Chegaram ao carro, e lá estiveram por longo tempo enquanto Teotônio tentava consertar aquele carro, o segundo que via na vida (seu Bento tinha um carro, que chamava de Landau e pelo qual nutria anti-natural orgulho e apreço); não conseguiria se passasse três dias enfurnado entre as engrenagens. Aos poucos, tomado pela languidez da dama, pelo cansaço, pela confusão, pelo orgulho, Teotônio começou a agitar-se, supondo que a moça precisava acalmar-se, pois falava da necessidade de ir embora, e Teotônio percebia que ela estava tomada por alguma agitação; sabia que ela precisava ser acalmada, e precisava de alguma forma expirar aquela agitação, e era importante que ela percebesse que ele a estava ajudando, e que ele era um homem nobre e bom e só queria o bem da madame, e era importante que ela não resistisse…
Teotônio foi impelido ao mundo por uma missão. Teotônio era o homem que traria a verdadeira luz ao Brejo, para que o Brejo não fosse mais um brejo, mas expressão máxima da organização, do bem, da ordem e da corretude.
Filho de pais humildes e devotados à vida pacata, Teotônio sabia-se inspirado por ar divino; sabia superar em espírito a destinação prosaica de um brejeiro. Sabia ser grande.
Arremessado desde cedo aos foros centrais e legítimos de desígnio comunal, Teotônio destacou-se ainda jovem pela virulência e impetuosidade de suas participações. Jamais recorreu aos punhos, mas acorreu diversas vezes em direção a seus contraditores e questionadores; permaneceu praticamente sozinho ao longo de sua breve e candente trajetória política, temido por todos e ascendendo sobre ninguém.
Teotônio lutava para conseguir candidatar-se vereador por Luz do Brejo nas eleições na Cidade (o município de Luz do Brejo era distrito antes da municipalização em 1993) quando chegaram ao Brejo duas viaturas oficiais, vindas da cidade grande. A dama que passara por Brejo da Luz anos antes unira-se em matrimônio a um desembargador e, em meio a uma das muitas crises noturnas que marcara sua vida recente, confessara-se ao esposo; este, tomado em brios e cioso de suas obrigações e do direito a justiça de sua amada, pôs imediatamente em andamento o ofício que culminou na detenção de Teotônio – Teotônio o grande, Teotônio o bravo, Teotônio templário, Teotônio estuprador.

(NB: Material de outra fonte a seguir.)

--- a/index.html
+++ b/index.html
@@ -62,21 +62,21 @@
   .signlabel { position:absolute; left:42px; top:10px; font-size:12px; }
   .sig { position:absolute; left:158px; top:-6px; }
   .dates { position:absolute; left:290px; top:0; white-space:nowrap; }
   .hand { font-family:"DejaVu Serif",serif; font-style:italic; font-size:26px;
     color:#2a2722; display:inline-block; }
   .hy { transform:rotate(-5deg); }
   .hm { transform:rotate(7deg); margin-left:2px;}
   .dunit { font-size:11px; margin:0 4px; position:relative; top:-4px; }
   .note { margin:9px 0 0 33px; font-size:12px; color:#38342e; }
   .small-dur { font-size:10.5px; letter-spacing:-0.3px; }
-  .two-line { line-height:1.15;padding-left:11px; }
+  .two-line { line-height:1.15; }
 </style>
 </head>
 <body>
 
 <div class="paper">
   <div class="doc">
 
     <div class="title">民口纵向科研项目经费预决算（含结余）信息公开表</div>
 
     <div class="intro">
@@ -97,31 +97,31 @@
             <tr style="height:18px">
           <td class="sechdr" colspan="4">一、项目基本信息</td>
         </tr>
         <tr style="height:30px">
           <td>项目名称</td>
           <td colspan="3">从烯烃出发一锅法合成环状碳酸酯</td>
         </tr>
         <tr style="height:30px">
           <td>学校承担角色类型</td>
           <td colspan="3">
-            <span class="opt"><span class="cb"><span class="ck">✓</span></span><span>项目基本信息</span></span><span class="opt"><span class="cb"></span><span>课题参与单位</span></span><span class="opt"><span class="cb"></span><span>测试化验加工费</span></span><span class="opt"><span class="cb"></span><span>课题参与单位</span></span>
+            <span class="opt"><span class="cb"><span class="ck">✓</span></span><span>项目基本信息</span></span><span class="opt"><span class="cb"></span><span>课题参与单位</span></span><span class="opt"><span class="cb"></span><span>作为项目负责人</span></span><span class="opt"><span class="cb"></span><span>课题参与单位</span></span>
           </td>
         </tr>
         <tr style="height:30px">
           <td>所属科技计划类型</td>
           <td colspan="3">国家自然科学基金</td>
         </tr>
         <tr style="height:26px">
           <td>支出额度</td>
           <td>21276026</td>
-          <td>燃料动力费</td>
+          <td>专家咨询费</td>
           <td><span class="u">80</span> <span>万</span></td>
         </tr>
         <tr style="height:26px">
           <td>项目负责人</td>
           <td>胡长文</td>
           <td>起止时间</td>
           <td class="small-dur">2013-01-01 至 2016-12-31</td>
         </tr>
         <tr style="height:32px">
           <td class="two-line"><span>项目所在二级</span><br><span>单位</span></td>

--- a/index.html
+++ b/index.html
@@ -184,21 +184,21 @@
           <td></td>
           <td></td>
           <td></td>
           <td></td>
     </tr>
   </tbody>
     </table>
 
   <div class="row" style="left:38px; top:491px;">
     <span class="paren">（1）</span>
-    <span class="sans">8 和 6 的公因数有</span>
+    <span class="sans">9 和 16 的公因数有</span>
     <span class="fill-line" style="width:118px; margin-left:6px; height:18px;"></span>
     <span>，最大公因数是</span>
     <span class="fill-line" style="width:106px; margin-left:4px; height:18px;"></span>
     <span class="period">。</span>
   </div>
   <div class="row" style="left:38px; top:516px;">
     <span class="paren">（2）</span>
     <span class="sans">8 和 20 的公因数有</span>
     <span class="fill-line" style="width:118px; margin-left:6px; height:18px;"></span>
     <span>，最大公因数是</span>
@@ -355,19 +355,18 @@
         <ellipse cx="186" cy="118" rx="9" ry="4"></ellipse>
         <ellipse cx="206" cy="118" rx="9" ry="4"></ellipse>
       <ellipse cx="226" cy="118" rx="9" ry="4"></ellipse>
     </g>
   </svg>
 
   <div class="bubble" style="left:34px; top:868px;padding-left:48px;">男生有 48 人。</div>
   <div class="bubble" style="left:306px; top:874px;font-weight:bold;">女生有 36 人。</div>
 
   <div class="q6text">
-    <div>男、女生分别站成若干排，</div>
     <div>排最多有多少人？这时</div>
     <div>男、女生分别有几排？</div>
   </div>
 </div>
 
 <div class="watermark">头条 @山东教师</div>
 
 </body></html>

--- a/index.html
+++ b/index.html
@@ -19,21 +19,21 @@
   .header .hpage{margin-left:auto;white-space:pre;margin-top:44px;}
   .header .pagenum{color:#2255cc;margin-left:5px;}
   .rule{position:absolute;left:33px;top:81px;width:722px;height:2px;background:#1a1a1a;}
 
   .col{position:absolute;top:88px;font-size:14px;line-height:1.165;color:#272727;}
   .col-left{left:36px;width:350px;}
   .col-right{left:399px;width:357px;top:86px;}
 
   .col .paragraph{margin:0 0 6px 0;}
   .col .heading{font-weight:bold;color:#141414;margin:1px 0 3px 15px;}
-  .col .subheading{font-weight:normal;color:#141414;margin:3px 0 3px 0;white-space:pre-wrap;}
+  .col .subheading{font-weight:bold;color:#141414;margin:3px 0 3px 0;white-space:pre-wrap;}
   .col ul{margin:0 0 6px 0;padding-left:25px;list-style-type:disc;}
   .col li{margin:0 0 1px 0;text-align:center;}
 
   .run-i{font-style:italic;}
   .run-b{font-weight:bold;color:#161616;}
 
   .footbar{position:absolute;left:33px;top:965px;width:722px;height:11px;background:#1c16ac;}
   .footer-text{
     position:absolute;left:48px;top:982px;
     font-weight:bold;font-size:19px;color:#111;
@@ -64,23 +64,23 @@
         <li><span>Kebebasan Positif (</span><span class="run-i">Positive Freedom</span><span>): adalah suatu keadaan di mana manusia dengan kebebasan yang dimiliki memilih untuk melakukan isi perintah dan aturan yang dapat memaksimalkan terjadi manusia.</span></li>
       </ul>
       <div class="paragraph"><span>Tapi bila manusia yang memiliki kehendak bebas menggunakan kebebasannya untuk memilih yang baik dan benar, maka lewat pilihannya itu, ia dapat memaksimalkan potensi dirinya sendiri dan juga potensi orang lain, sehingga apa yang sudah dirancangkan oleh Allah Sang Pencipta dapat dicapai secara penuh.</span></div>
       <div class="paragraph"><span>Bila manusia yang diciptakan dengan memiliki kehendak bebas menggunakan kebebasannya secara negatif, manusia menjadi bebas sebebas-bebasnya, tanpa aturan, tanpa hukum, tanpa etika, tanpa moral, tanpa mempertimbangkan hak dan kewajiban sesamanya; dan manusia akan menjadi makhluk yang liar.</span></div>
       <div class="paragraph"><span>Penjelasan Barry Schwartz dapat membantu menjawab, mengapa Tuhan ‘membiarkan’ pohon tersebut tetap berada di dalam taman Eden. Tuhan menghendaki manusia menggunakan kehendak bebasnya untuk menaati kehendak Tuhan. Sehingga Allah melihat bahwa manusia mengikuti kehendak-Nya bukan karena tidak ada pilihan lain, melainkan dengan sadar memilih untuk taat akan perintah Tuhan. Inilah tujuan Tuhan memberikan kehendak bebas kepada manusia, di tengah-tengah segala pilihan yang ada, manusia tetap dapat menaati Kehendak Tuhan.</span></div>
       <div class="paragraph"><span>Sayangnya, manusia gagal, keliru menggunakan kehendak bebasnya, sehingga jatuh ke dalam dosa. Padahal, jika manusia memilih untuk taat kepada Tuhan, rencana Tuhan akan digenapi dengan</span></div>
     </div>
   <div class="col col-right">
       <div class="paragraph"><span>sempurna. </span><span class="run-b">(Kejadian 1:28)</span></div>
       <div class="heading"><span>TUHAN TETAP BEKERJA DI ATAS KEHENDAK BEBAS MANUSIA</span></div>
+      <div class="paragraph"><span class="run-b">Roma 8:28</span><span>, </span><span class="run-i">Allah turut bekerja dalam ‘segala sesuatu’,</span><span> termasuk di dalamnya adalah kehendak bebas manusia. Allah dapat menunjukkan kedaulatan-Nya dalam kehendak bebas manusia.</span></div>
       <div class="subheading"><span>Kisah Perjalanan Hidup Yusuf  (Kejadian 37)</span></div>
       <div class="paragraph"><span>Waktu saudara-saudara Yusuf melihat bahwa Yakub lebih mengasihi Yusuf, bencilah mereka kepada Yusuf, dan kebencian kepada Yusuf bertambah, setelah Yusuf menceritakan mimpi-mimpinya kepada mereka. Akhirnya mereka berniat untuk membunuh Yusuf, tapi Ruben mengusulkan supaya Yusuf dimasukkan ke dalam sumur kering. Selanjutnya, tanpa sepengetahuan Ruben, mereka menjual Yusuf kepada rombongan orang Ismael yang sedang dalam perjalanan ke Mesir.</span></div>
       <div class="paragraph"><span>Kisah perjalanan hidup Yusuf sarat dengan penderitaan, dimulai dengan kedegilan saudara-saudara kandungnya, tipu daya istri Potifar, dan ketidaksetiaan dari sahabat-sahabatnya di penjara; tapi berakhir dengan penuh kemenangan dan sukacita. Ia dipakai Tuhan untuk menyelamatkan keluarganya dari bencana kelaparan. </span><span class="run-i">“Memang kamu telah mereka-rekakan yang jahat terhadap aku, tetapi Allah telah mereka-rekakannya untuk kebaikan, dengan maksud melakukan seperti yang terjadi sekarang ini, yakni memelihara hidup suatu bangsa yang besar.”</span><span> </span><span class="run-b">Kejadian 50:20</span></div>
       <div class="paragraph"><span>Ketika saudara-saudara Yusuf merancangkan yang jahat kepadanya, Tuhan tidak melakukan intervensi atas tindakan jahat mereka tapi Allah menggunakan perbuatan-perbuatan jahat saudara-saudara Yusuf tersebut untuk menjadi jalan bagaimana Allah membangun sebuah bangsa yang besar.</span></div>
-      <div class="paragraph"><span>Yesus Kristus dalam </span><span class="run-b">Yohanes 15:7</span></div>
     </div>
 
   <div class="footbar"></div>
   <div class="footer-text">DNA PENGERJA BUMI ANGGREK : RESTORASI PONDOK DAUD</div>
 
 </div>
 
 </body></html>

Na sombria cela em que cumpre pena, Teotônio observa impassível a circulação nervosa de seus companheiros; têm, eles e ele também, a alma atormentada, mas a ordem de seus tormentos diverge radicalmente. Em meio à atribulada história de sua vida, Teotônio sabe-se escolhido, sabe-se portador de um futuro iluminado; Teotônio compreende os desígnios que lhe cabem, e sabe que é somente diante da escuridão que o nobre cavaleiro batalha em nome da luz.
Calmamente admirando seus sombrios companheiros de cela, sentado num sombrio canto, Teotônio procura tranquilamente sua luz, sua clareira, seu caminho.